Solidaritätspartnerschaften sind anlässlich des Krieges neu entstandene kommunale partnerschaftliche Beziehungen, die unabhängig davon sind, ob sie formal mit einer Partnerschaftsurkunde geschlossen wurden oder eine nicht-formalisierte Verbindung darstellen. Bei dem Besuch der Delegation aus Sokal im Oktober, an der neben Bürgermeister Sergiy Kasian auch der leitende Direktor des regionalen Krankenhauses, Dr. Roman Shved, und die stellvertretende Leiterin der dortigen Caritas, Mariana Yaremchuk, teilnahmen, gab es im Alfterer Rathaus Gespräche über das Gesundheits- und Sozialsystem in Deutschland. Mit Sozialamtsleiter Markus Jüris besuchten die Gäste auch eine Flüchtlingsunterkunft im Schloss Alfter, in der ukrainische Schutzsuchende untergebracht sind.

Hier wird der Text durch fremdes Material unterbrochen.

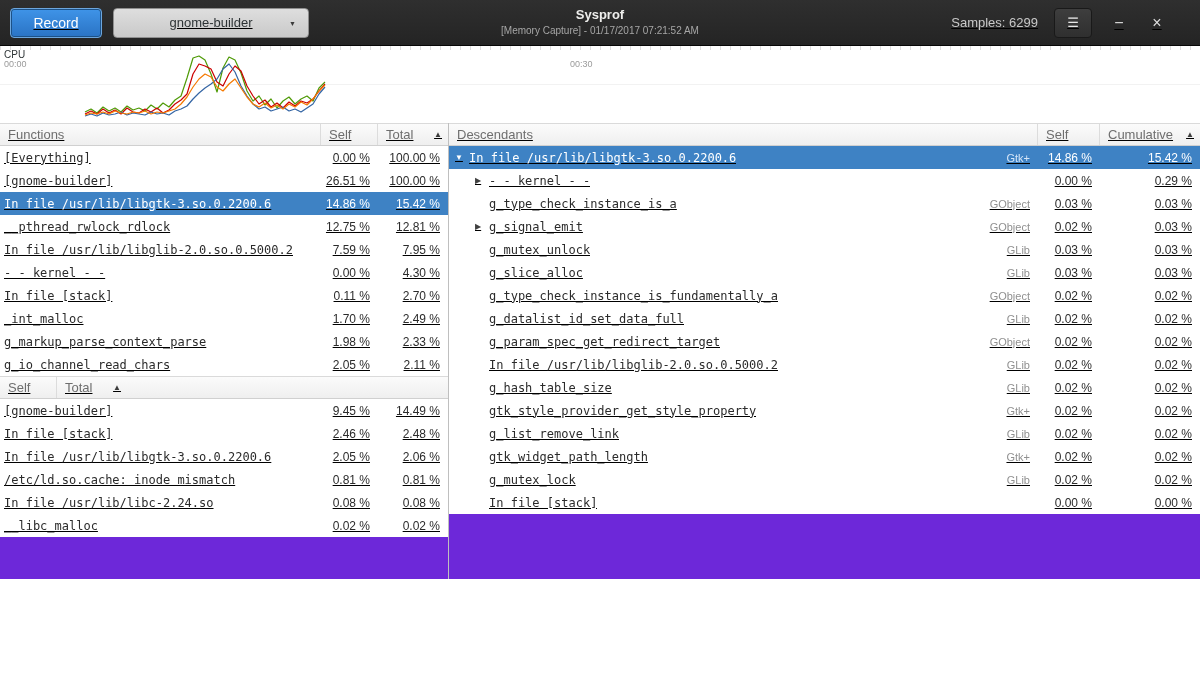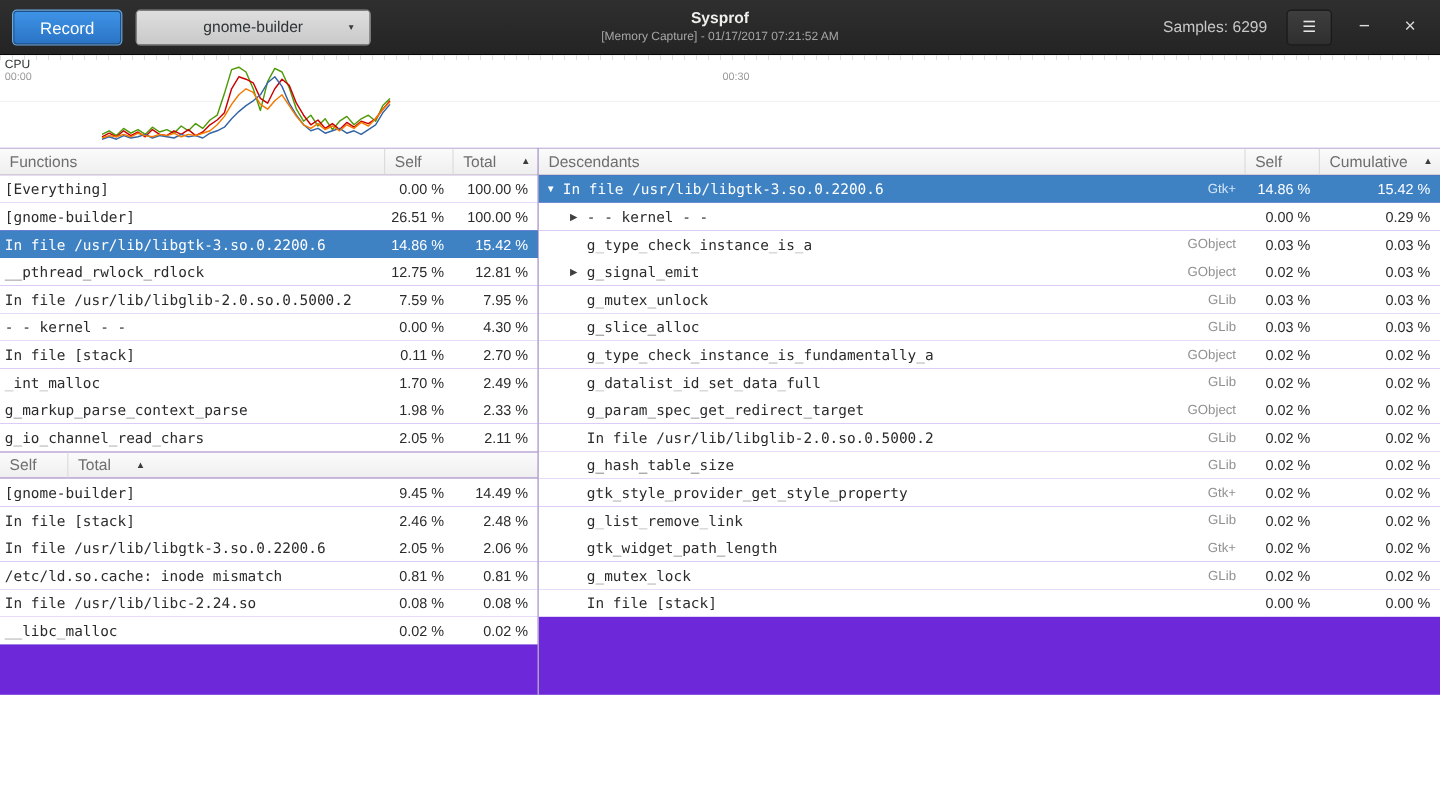"Record" .window { text-decoration: none -> underline }
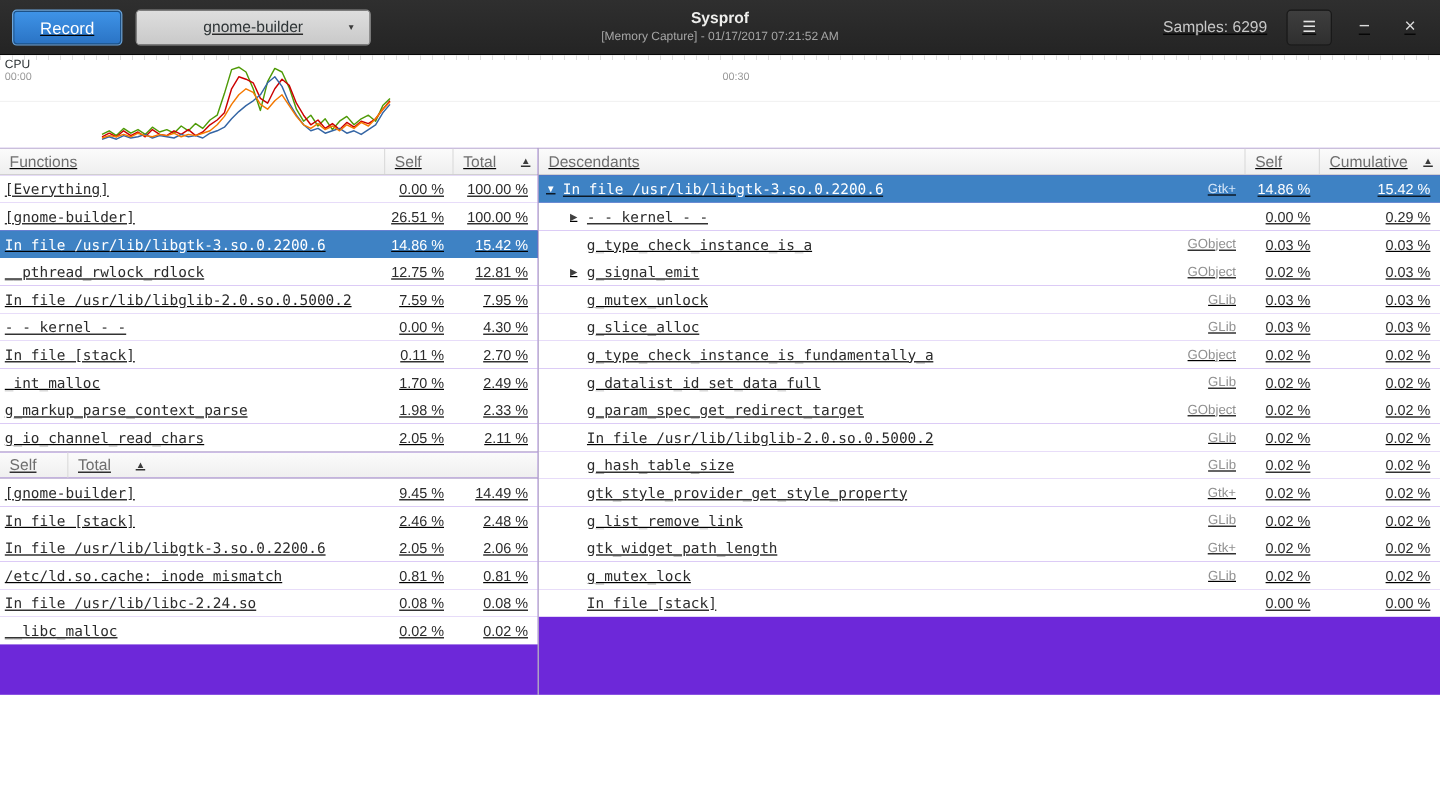"Samples: 6299" .tb-right { margin-right: 14px -> 32px }
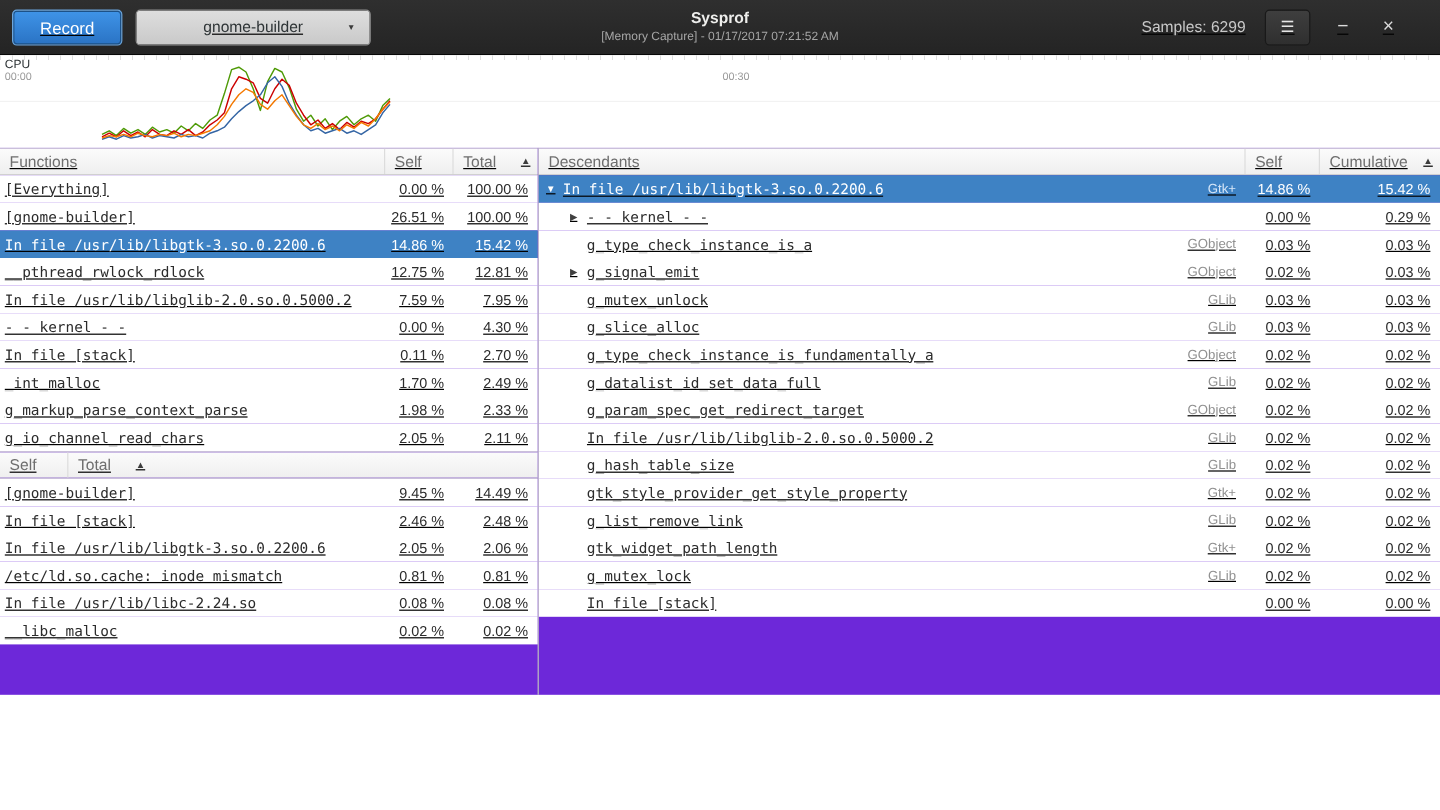"00:30" .t30 { left: 602px -> 570px }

Solidaritätspartnerschaft zwischen Sokal und Alfter: Hoffnung auf Frieden

Perteck sprach allen Ratsmitgliedern und auch der Verwaltung, federführend Bürgermeister Rolf Schumacher, einen großen Dank aus für die intensive monatelange Begleitung und das dem Verein entgegengebrachte Vertrauen, wie er der Rundschau gegenüber betonte: „Dass wir nun diese Solidaritätspartnerschaft zwischen Sokal und Alfter schaffen, damit hätte ich in meinen kühnsten Träumen nicht gerechnet. Möge die Partnerschaft der Beginn einer langen und hoffentlich bald auch friedlichen Reise werden. Uns sollte aber allen bewusst sein, ein Kriegsende bedeutet nicht das Hilfeende.“

Als der Krieg ausbrach, war es Perteck persönlich wichtig zu helfen. Anfang März 2022 hatte er sich mit seinem Wohnmobil mit Anhänger begleitet von Hund Arthur auf den Weg zur polnisch-ukrainischen Grenze aufgemacht, um Hilfsgüter zu verteilen. Viele ehrenamtliche Mitstreiter fanden sich im Lauf der Zeit, so dass mittlerweile mehrere Transporte mit zwölf Fahrzeugen und zwei Lkw in die Ukraine reisten, um dort Hilfsgüter zu verteilen.

Ich bitte Gott jeden Tag um das Ende aller Kriege der Welt und wünsche mir, dass am Ende die Menschlichkeit siegt.
Jürgen Perteck, Verein Menschenfreude

Die gemeinnützige Organisation wurde 2018 in Alfter-Gielsdorf von Jürgen Perteck und seinem Sohn Maximilian, damals 13, gegründet, nachdem dieser nach einem Schüleraustausch des Collegiums Josephinum Bonn in Nepal teilgenommen und dort erlebt hatte, unter welch schlimmen Zuständen Mädchen und Jungen in einem Kinderheim leben mussten. Gemeinsam mit seinem Vater, der Pilot ist, und einem Team reisten sie nach Kathmandu, um vor Ort zu helfen. So entstand der Verein Menschenfreude, der heute mit zahlreichen Programmen weltweit und lokal ehrenamtlich aktiv ist, um Menschen in ihren prekären Lebenslagen zu helfen, sie nicht alleine zu lassen und ihnen eine Freude zu bereiten. Die Helfer sind aber auch vor der eigenen Haustüre aktiv und unterstützen beispielsweise Obdachlose in Bonn und Köln. Wer sich interessiert: der Verein hat auch eine Internetseite.